• _ABOUT THIS TASK_: The answer must consist solely of the line that contains "Perfect Lash Mascara" and all subsequent lines of the data, each reproduced exactly.

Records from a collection
[Start of section]
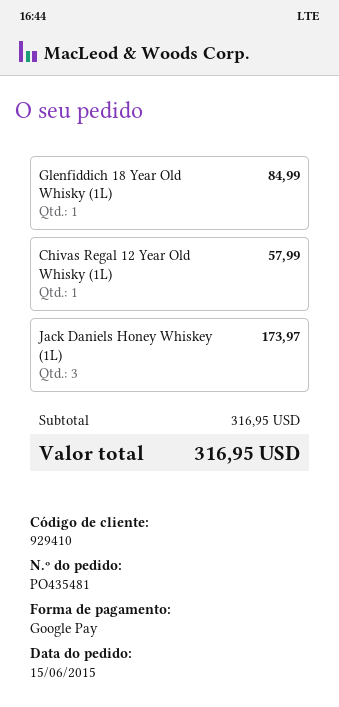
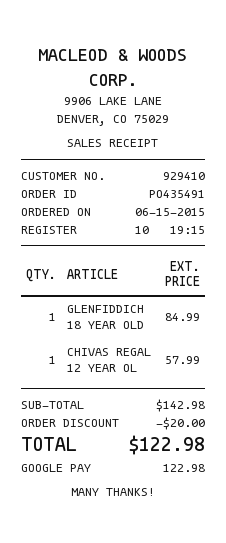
order number: PO435481 -> PO435491
Jack Daniels Honey Whiskey (1L): 3 for 173.97 -> none
subtotal: 316.95 -> 142.98
discount: none -> 20.00
total: 316.95 -> 122.98

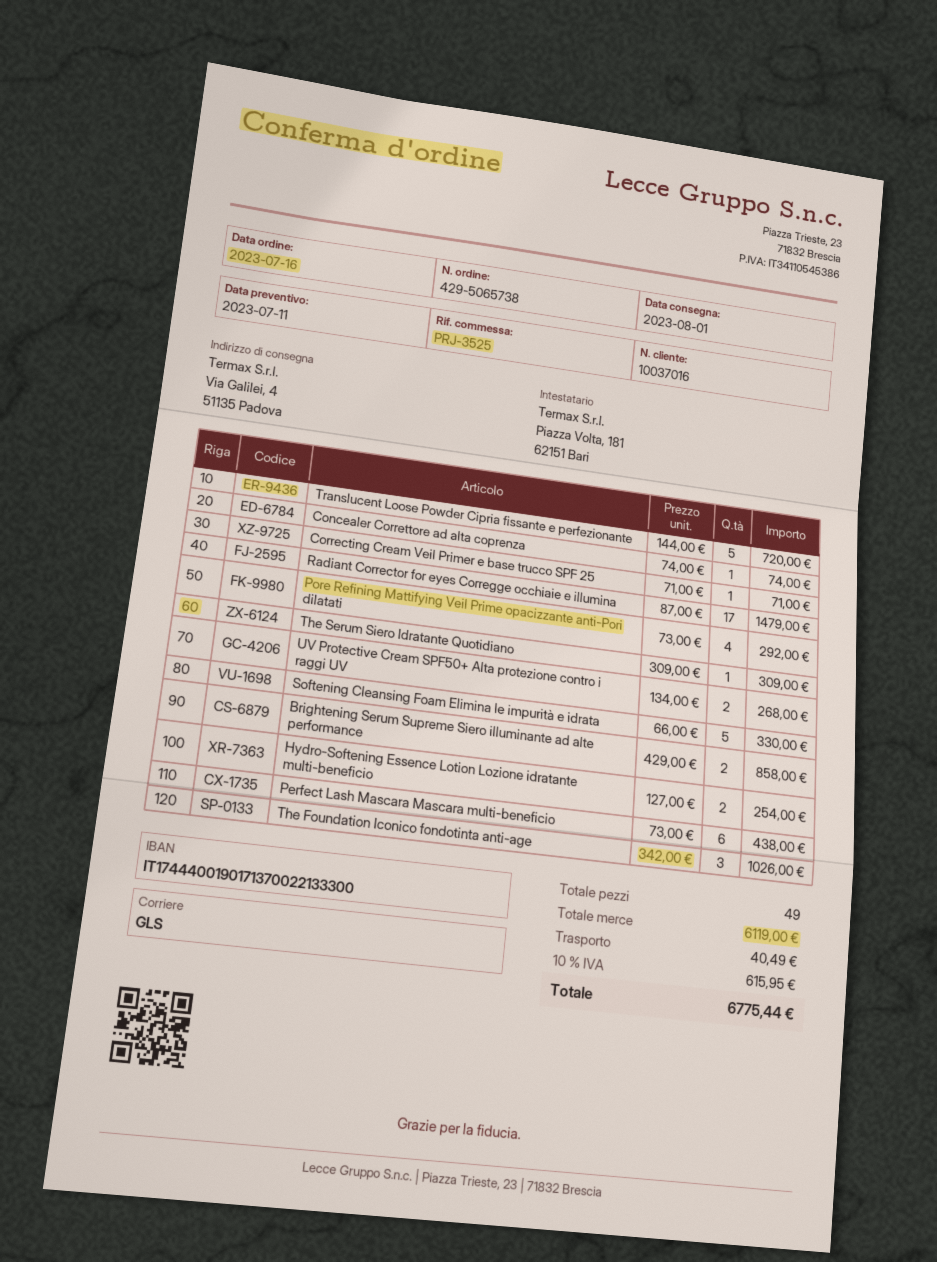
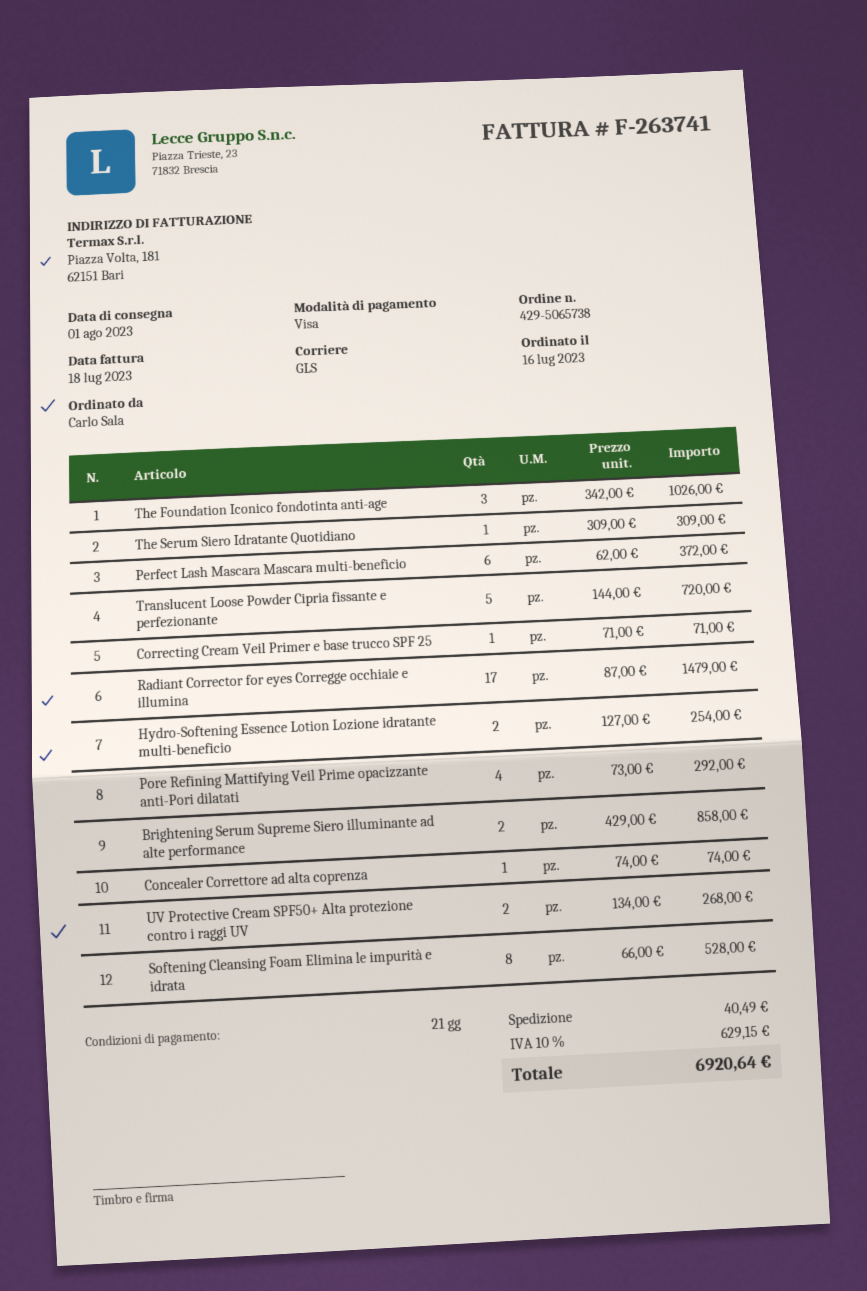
Softening Cleansing Foam Elimina le impurità e idrata: 5 x 66.00 = 330.00 -> 8 x 66.00 = 528.00
Perfect Lash Mascara Mascara multi-beneficio: 6 x 73.00 = 438.00 -> 6 x 62.00 = 372.00
tax: 10% = 615.95 -> 10% = 629.15
total: 6775.44 -> 6920.64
[End of section]
• _COMPLETED TASK_:
Perfect Lash Mascara Mascara multi-beneficio: 6 x 73.00 = 438.00 -> 6 x 62.00 = 372.00
tax: 10% = 615.95 -> 10% = 629.15
total: 6775.44 -> 6920.64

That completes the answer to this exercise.